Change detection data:
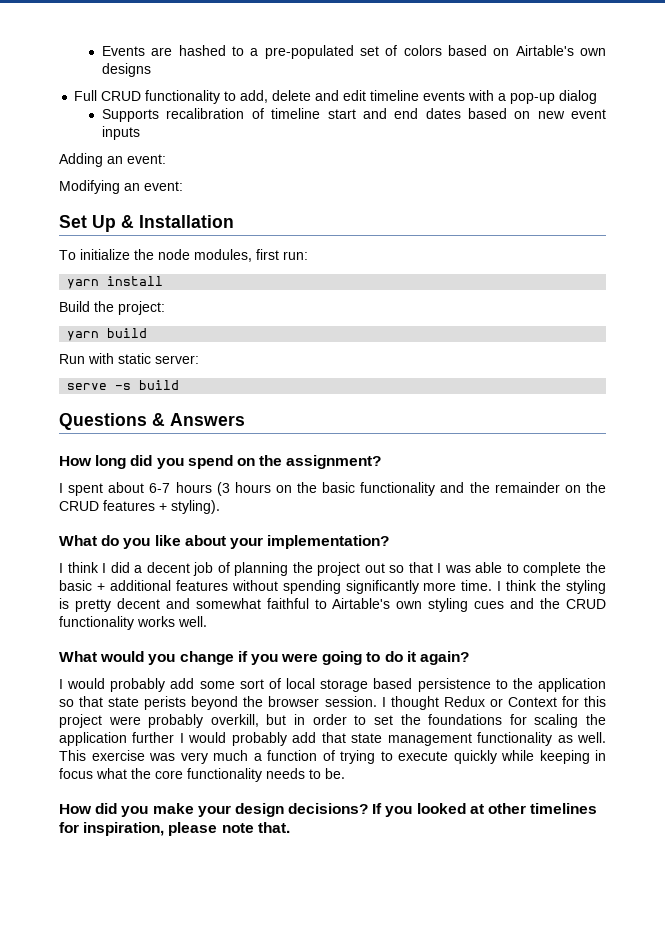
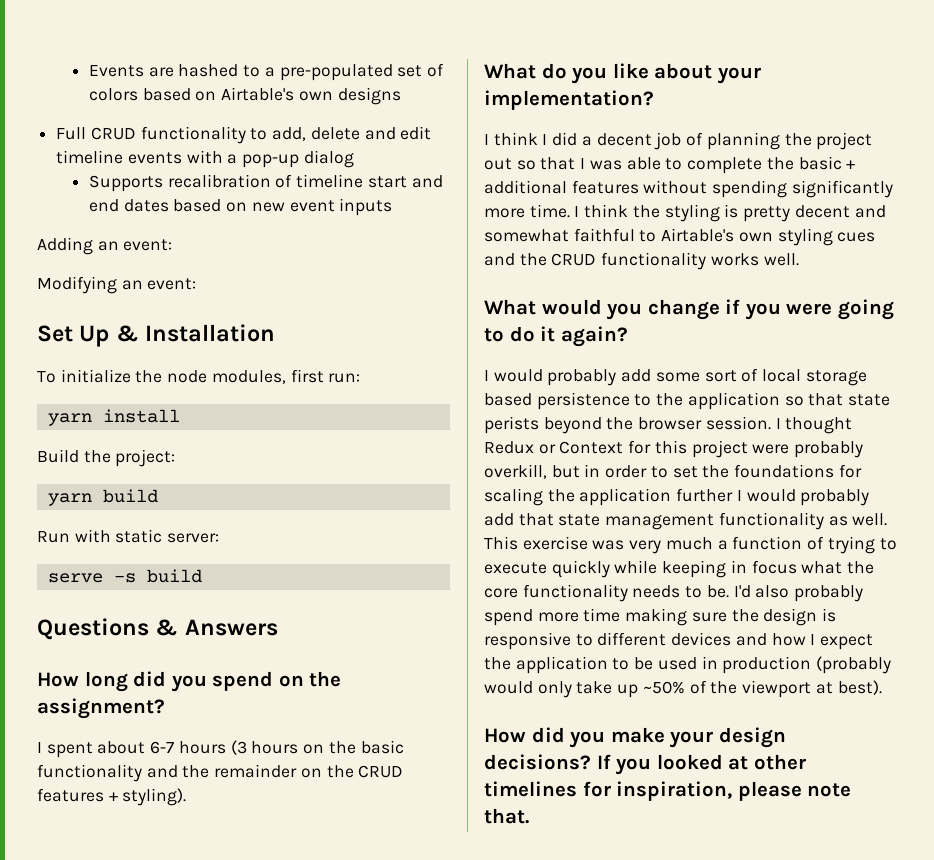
(345, 773) none -> [733,585,864,602] [484,608,837,626] [484,632,874,650] [484,656,892,674] [484,680,882,698] I'd also probably spend more time making sure the design is responsive to different devices and how I expect the application to be used in production (probably would only take up ~50% of the viewport at best).

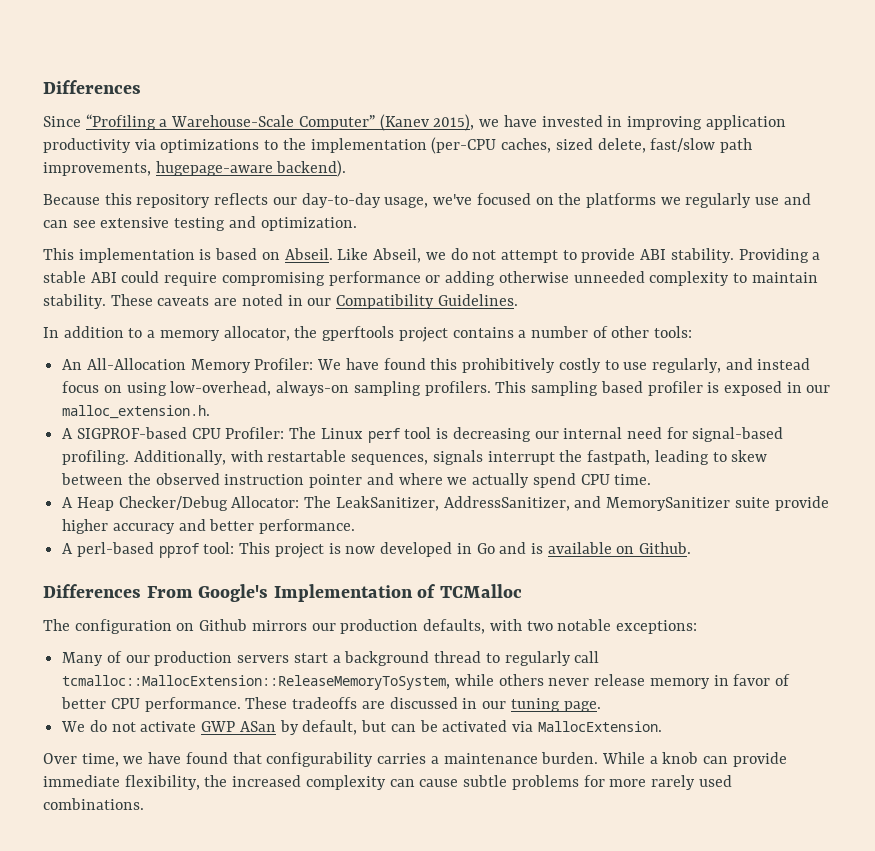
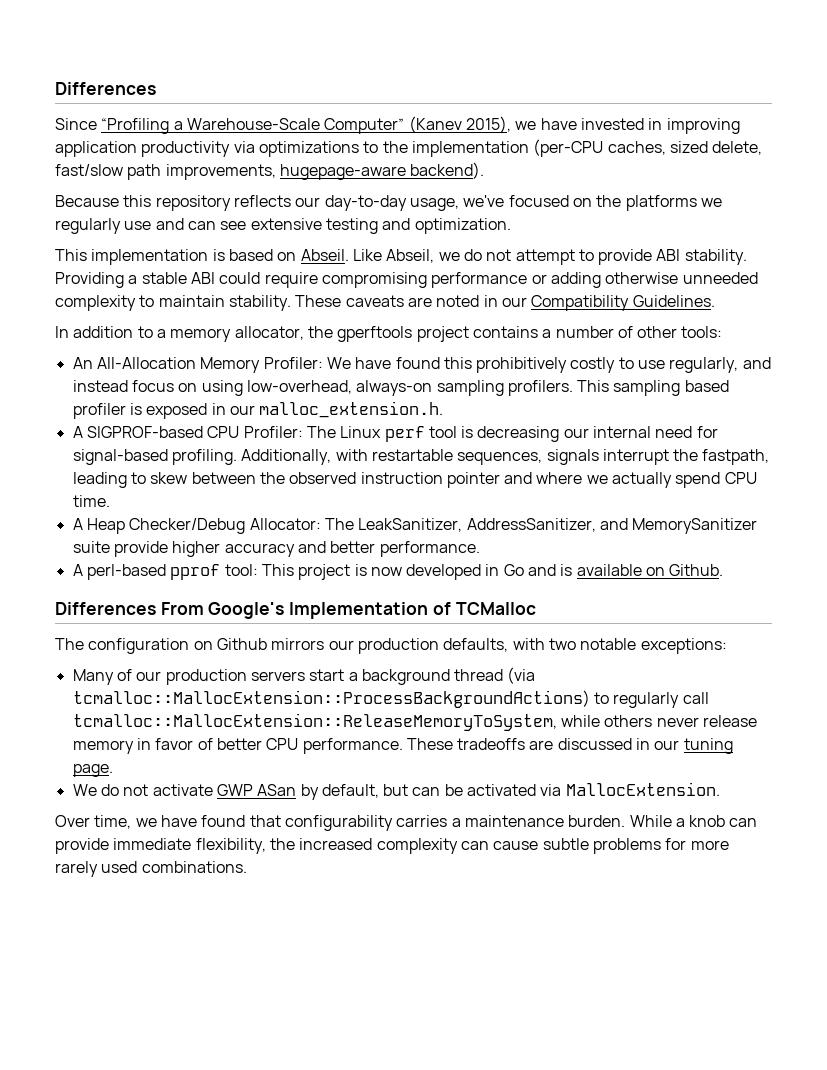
(482, 657) none -> [507,667,536,684] [72,690,590,708] (via tcmalloc::MallocExtension::ProcessBackgroundActions)

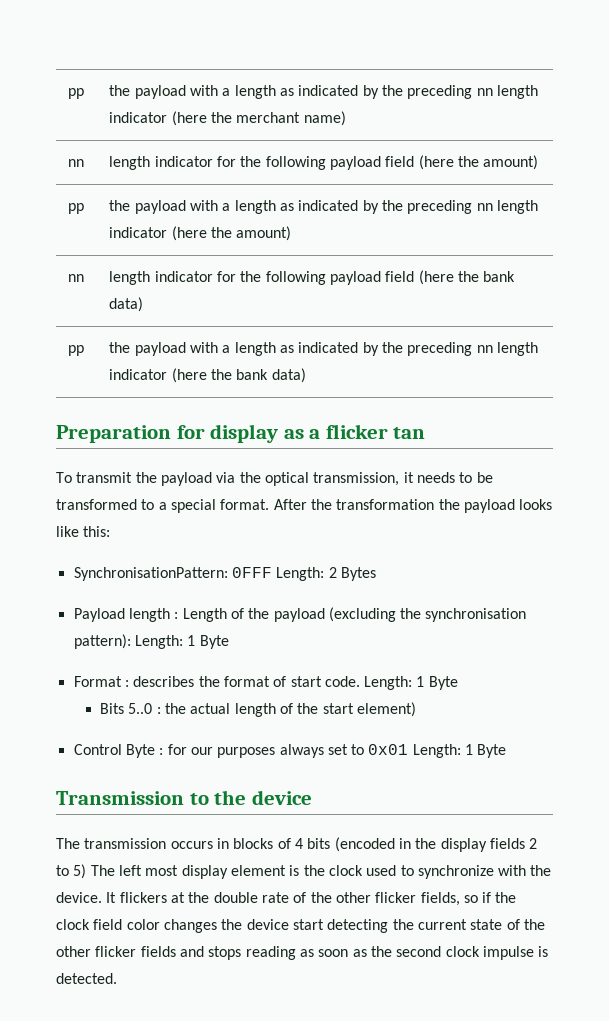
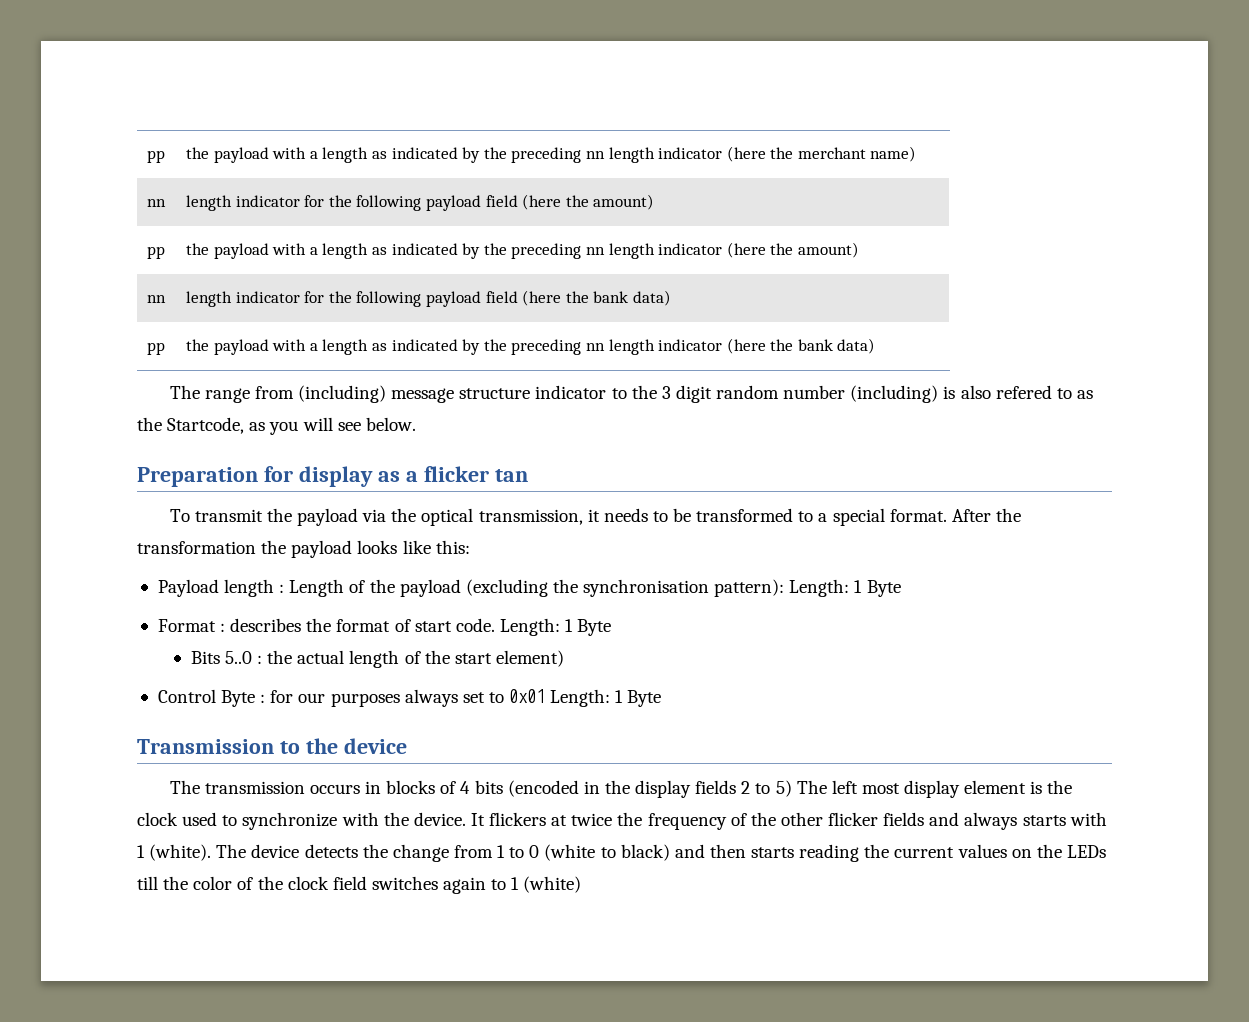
(306, 375) none -> [169,385,1093,403] [137,417,416,435] // The range from (including) message structure indicator to the 3 digit random number (including) is also refered to as the Startcode, as you will see below.
[73,567,376,581] // SynchronisationPattern: 0FFF Length: 2 Bytes -> (470, 547) none
[188,892,517,906] [56,919,503,933] the double rate of the other flicker fields, so if the clock field color changes the device start detecting the current state -> [571,812,727,830] twice the frequency
[208,946,549,960] [56,973,117,984] stops reading as soon as the second clock impulse is detected. -> [964,812,1107,830] [137,844,1106,862] [137,876,582,894] always starts with 1 (white). The device detects the change from 1 to 0 (white to black) and then starts reading the current values on the LEDs till the color of the clock field switches again to 1 (white)

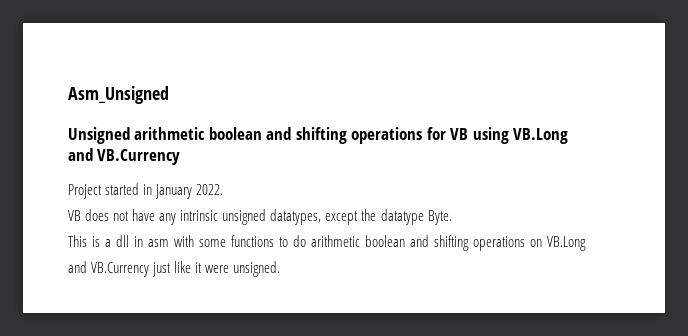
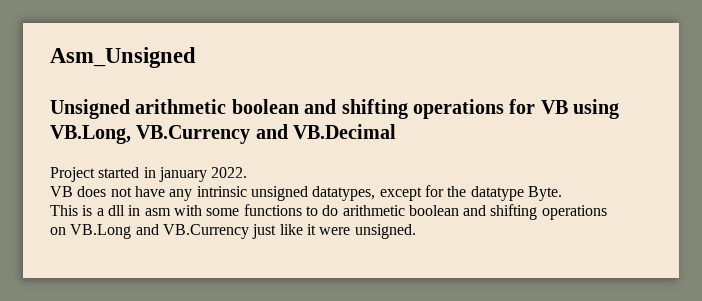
[513,128,569,144] [68,148,181,165] VB.Long and VB.Currency -> [50,124,397,144] VB.Long, VB.Currency and VB.Decimal
(359, 218) none -> [424,185,444,197] for

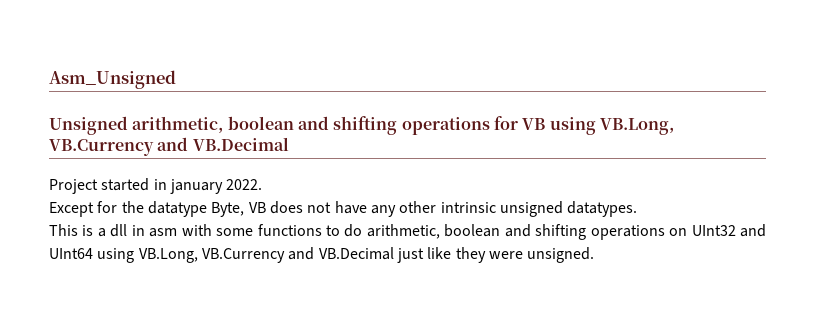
[135,99,227,114] arithmetic -> [132,116,224,133] arithmetic,
(248, 172) none -> [49,201,245,217] Except for the datatype Byte,
(193, 195) none -> [399,201,437,213] other
[312,185,562,201] datatypes, except for the datatype Byte. -> [567,201,638,217] datatypes.
[342,205,405,216] arithmetic -> [366,224,440,239] arithmetic,
[70,224,249,239] VB.Long and VB.Currency -> [691,224,767,237] [49,247,394,263] UInt32 and UInt64 using VB.Long, VB.Currency and VB.Decimal
[306,224,316,235] it -> [455,247,486,263] they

▶ [Exercise directions]: Your task is to repeat the records exactly. Images do not belong in the copy.

▶ [Exercise answer]:
(345, 773) none -> [733,585,864,602] [484,608,837,626] [484,632,874,650] [484,656,892,674] [484,680,882,698] I'd also probably spend more time making sure the design is responsive to different devices and how I expect the application to be used in production (probably would only take up ~50% of the viewport at best).

(482, 657) none -> [507,667,536,684] [72,690,590,708] (via tcmalloc::MallocExtension::ProcessBackgroundActions)

(306, 375) none -> [169,385,1093,403] [137,417,416,435] // The range from (including) message structure indicator to the 3 digit random number (including) is also refered to as the Startcode, as you will see below.
[73,567,376,581] // SynchronisationPattern: 0FFF Length: 2 Bytes -> (470, 547) none
[188,892,517,906] [56,919,503,933] the double rate of the other flicker fields, so if the clock field color changes the device start detecting the current state -> [571,812,727,830] twice the frequency
[208,946,549,960] [56,973,117,984] stops reading as soon as the second clock impulse is detected. -> [964,812,1107,830] [137,844,1106,862] [137,876,582,894] always starts with 1 (white). The device detects the change from 1 to 0 (white to black) and then starts reading the current values on the LEDs till the color of the clock field switches again to 1 (white)

[513,128,569,144] [68,148,181,165] VB.Long and VB.Currency -> [50,124,397,144] VB.Long, VB.Currency and VB.Decimal
(359, 218) none -> [424,185,444,197] for

[135,99,227,114] arithmetic -> [132,116,224,133] arithmetic,
(248, 172) none -> [49,201,245,217] Except for the datatype Byte,
(193, 195) none -> [399,201,437,213] other
[312,185,562,201] datatypes, except for the datatype Byte. -> [567,201,638,217] datatypes.
[342,205,405,216] arithmetic -> [366,224,440,239] arithmetic,
[70,224,249,239] VB.Long and VB.Currency -> [691,224,767,237] [49,247,394,263] UInt32 and UInt64 using VB.Long, VB.Currency and VB.Decimal
[306,224,316,235] it -> [455,247,486,263] they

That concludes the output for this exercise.